» **WHAT IS EXPECTED**:
Only lines holding the word "Ready" are wanted from the records; copy all of them.

» **Revision tracking records**:
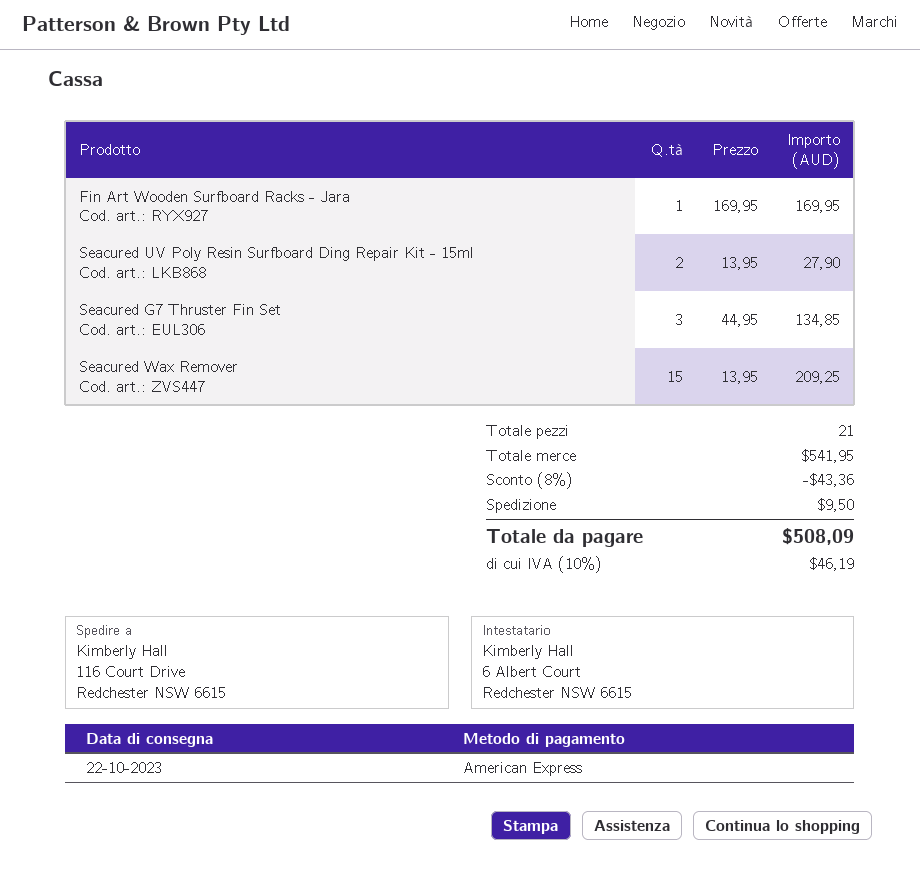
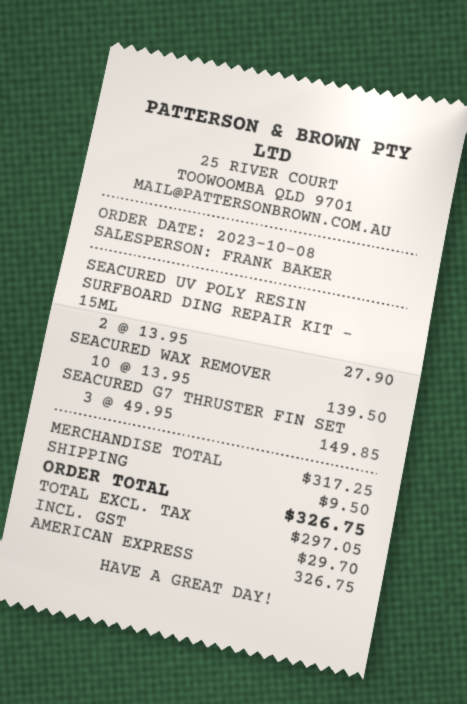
Fin Art Wooden Surfboard Racks - Jara: 1 x 169.95 = 169.95 -> none
Seacured G7 Thruster Fin Set: 3 x 44.95 = 134.85 -> 3 x 49.95 = 149.85
Seacured Wax Remover: 15 x 13.95 = 209.25 -> 10 x 13.95 = 139.50
subtotal: 541.95 -> 317.25
discount: 8% = 43.36 -> none
tax: 46.19 -> 29.70
total: 508.09 -> 326.75

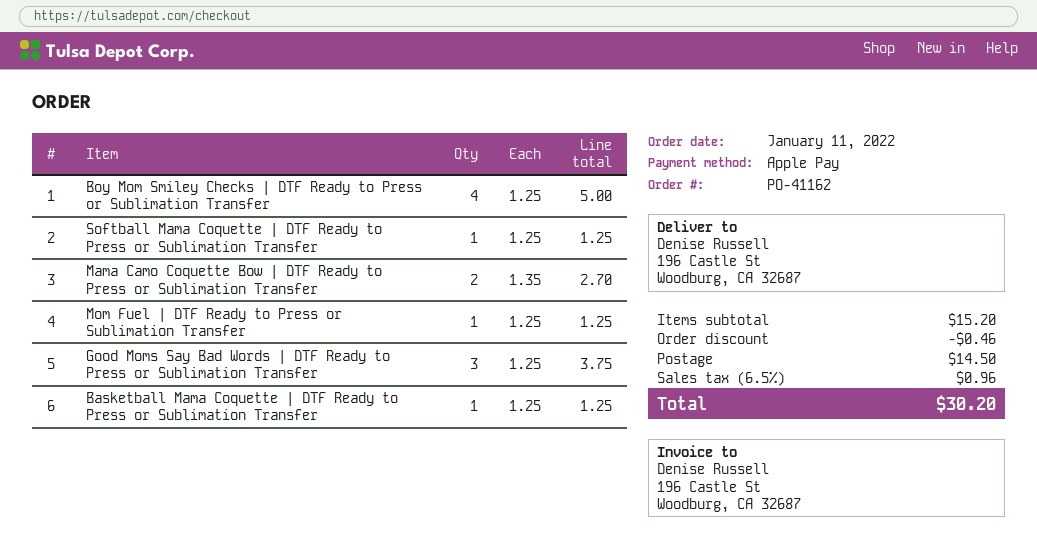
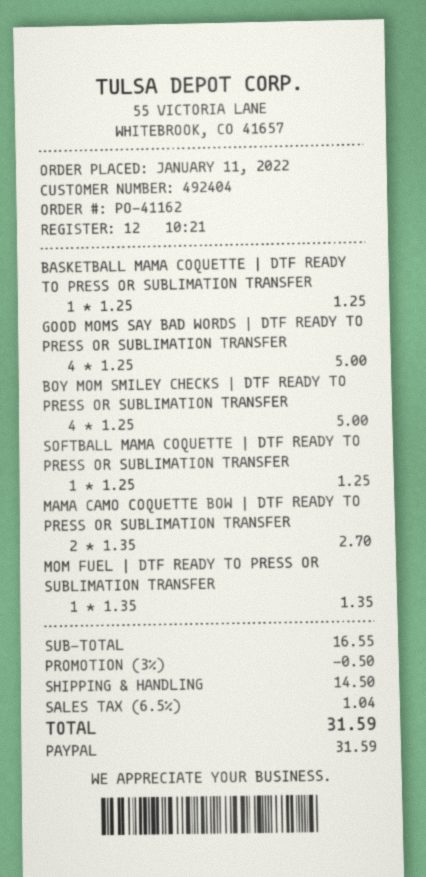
payment method: Apple Pay -> PayPal
Mom Fuel | DTF Ready to Press or Sublimation Transfer: 1 x 1.25 = 1.25 -> 1 x 1.35 = 1.35
Good Moms Say Bad Words | DTF Ready to Press or Sublimation Transfer: 3 x 1.25 = 3.75 -> 4 x 1.25 = 5.00
subtotal: 15.20 -> 16.55
discount: 0.46 -> 0.50
tax: 6.5% = 0.96 -> 6.5% = 1.04
total: 30.20 -> 31.59

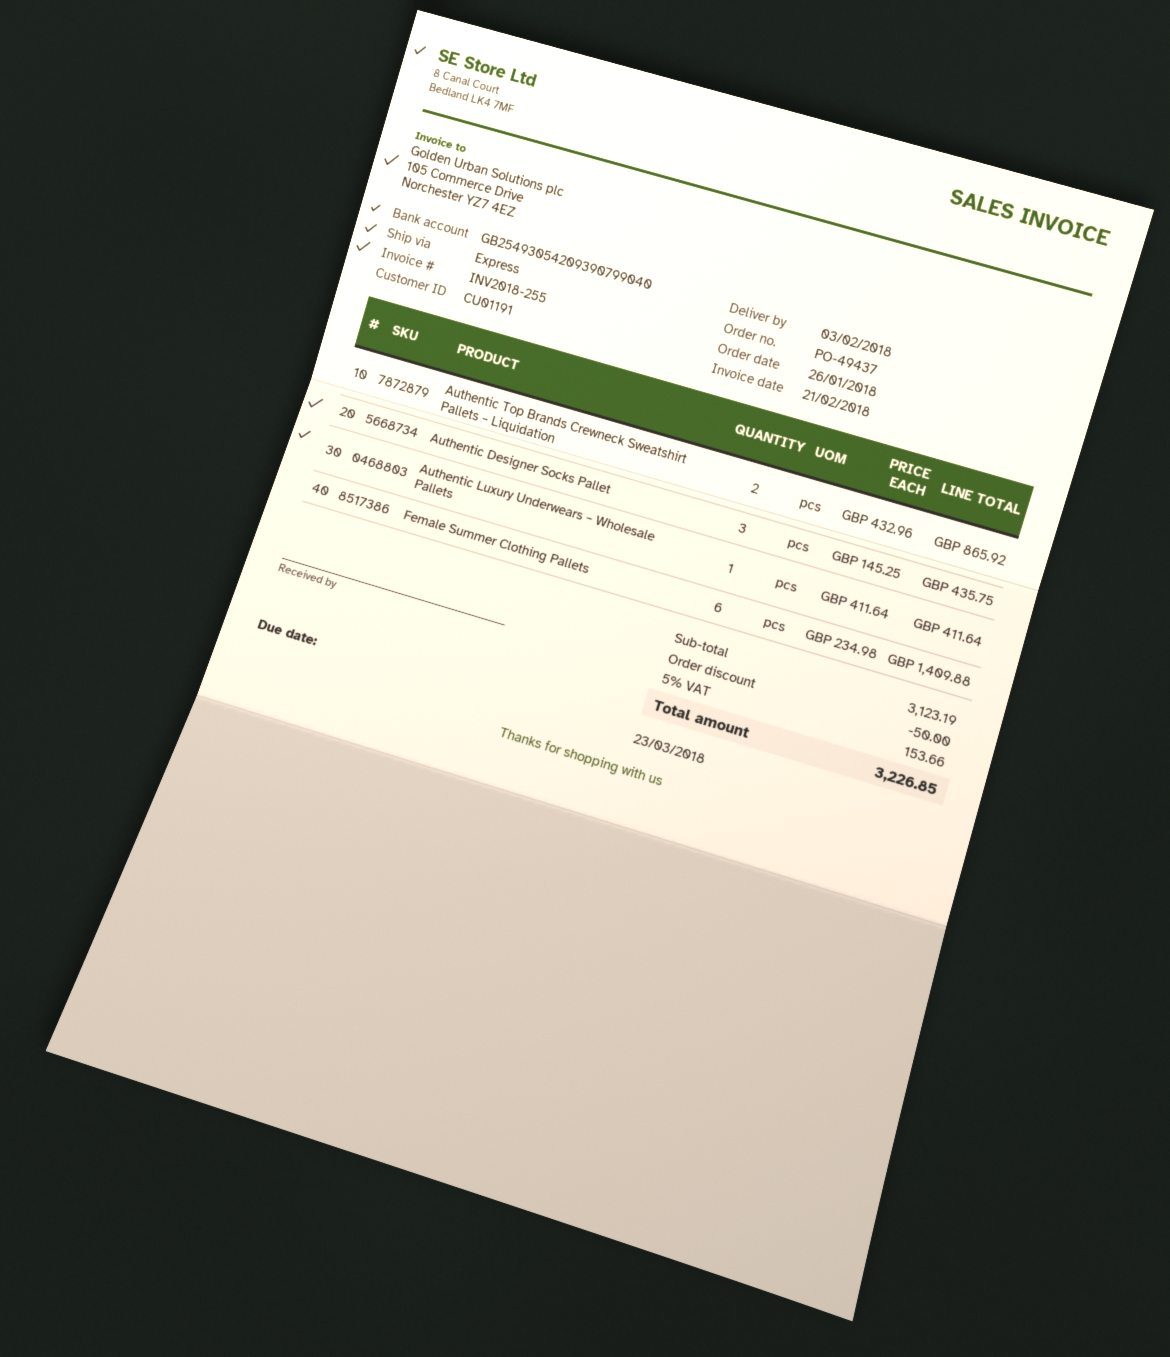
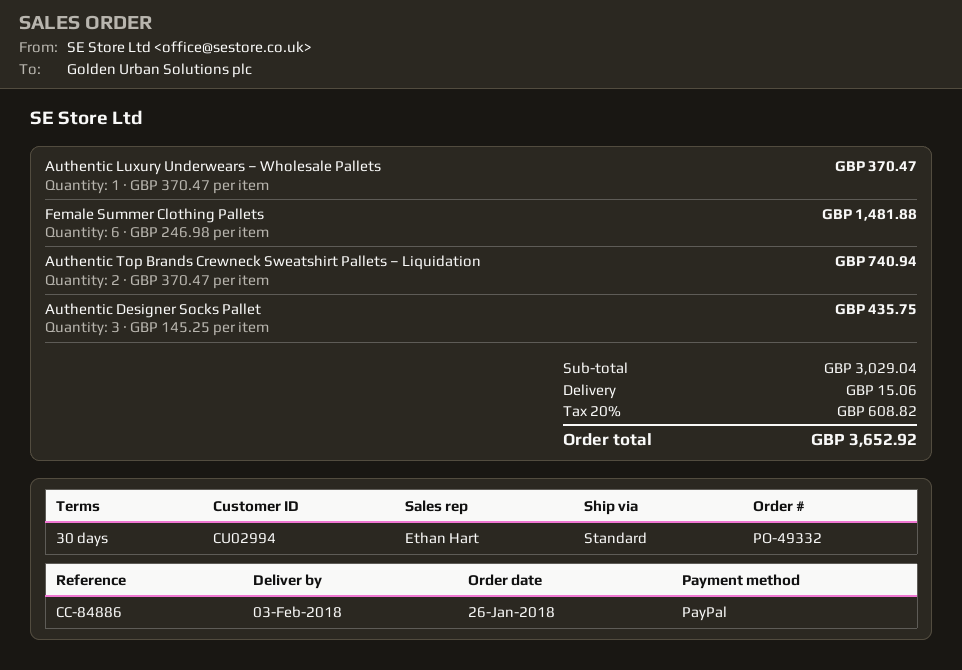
order number: PO-49437 -> PO-49332
customer number: CU01191 -> CU02994
shipping method: express -> standard
Authentic Top Brands Crewneck Sweatshirt Pallets – Liquidation: 2 x 432.96 = 865.92 -> 2 x 370.47 = 740.94
Authentic Luxury Underwears – Wholesale Pallets: 1 x 411.64 = 411.64 -> 1 x 370.47 = 370.47
Female Summer Clothing Pallets: 6 x 234.98 = 1409.88 -> 6 x 246.98 = 1481.88
subtotal: 3123.19 -> 3029.04
discount: 50.00 -> none
shipping: none -> 15.06
tax: 5% = 153.66 -> 20% = 608.82
total: 3226.85 -> 3652.92

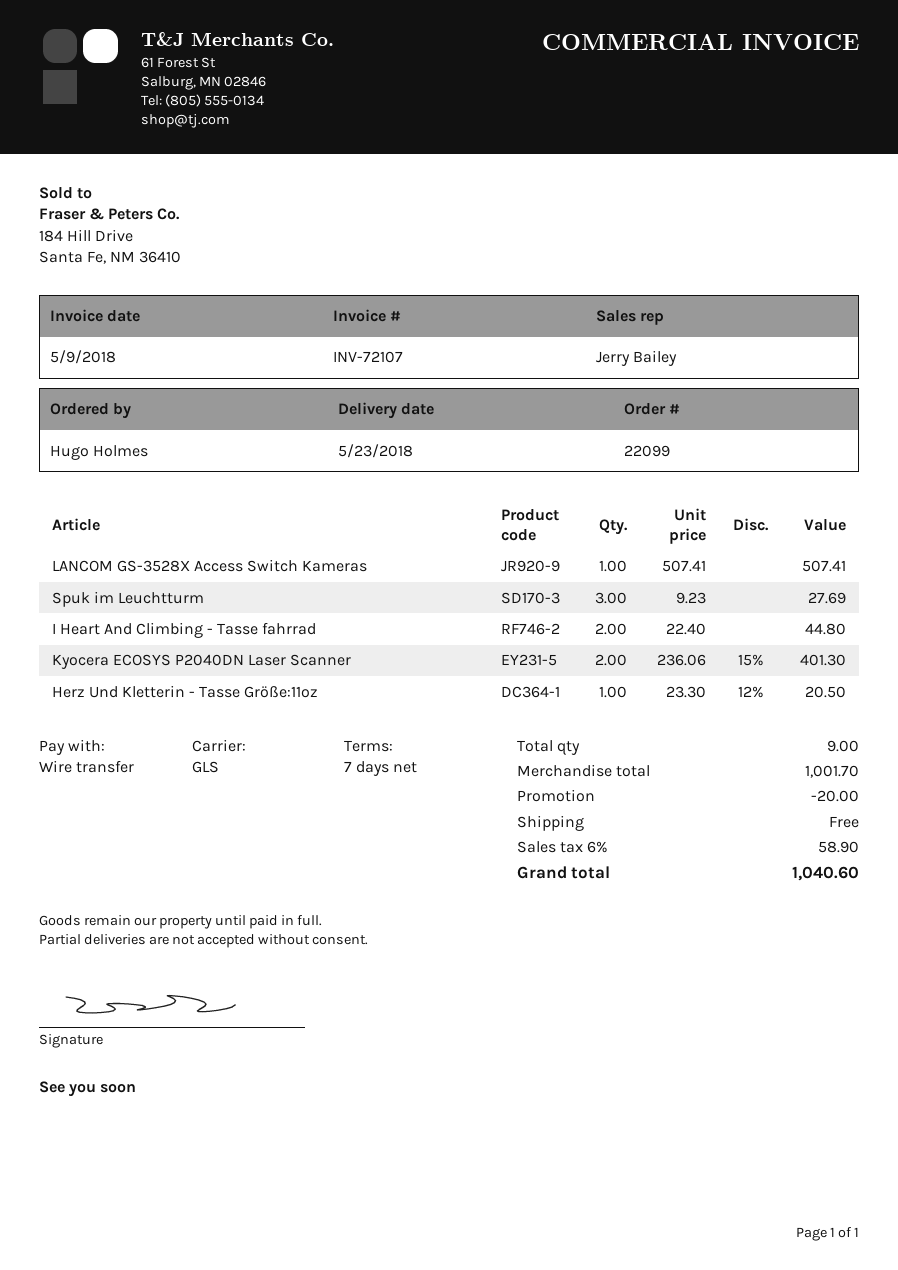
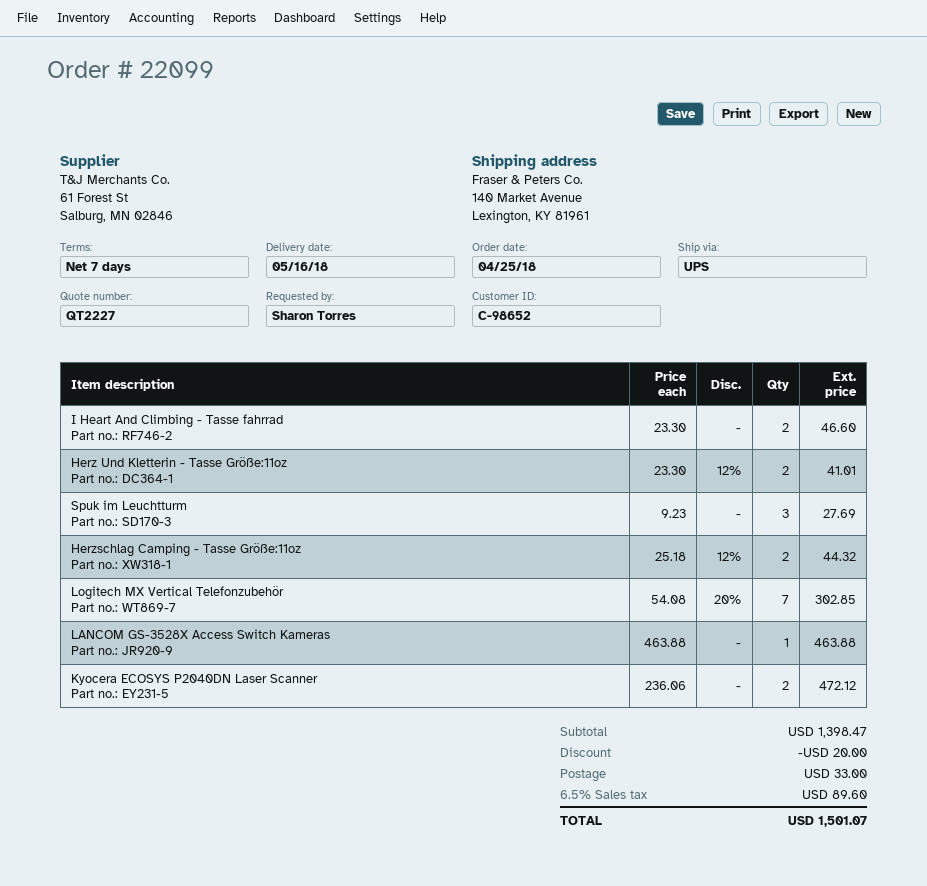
delivery date: 2018-05-23 -> 2018-05-16
ordered by: Hugo Holmes -> Sharon Torres
shipping method: GLS -> UPS
LANCOM GS-3528X Access Switch Kameras: 1 x 507.41 = 507.41 -> 1 x 463.88 = 463.88
I Heart And Climbing - Tasse fahrrad: 2 x 22.40 = 44.80 -> 2 x 23.30 = 46.60
Kyocera ECOSYS P2040DN Laser Scanner: 2 x 236.06 - 15% = 401.30 -> 2 x 236.06 = 472.12
Herz Und Kletterin - Tasse Größe:11oz: 1 x 23.30 - 12% = 20.50 -> 2 x 23.30 - 12% = 41.01
Herzschlag Camping - Tasse Größe:11oz: none -> 2 x 25.18 - 12% = 44.32
Logitech MX Vertical Telefonzubehör: none -> 7 x 54.08 - 20% = 302.85
subtotal: 1001.70 -> 1398.47
shipping: 0.00 -> 33.00
tax: 6% = 58.90 -> 6.5% = 89.60
total: 1040.60 -> 1501.07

» **ANSWER TO THIS PROBLEM**:
Mom Fuel | DTF Ready to Press or Sublimation Transfer: 1 x 1.25 = 1.25 -> 1 x 1.35 = 1.35
Good Moms Say Bad Words | DTF Ready to Press or Sublimation Transfer: 3 x 1.25 = 3.75 -> 4 x 1.25 = 5.00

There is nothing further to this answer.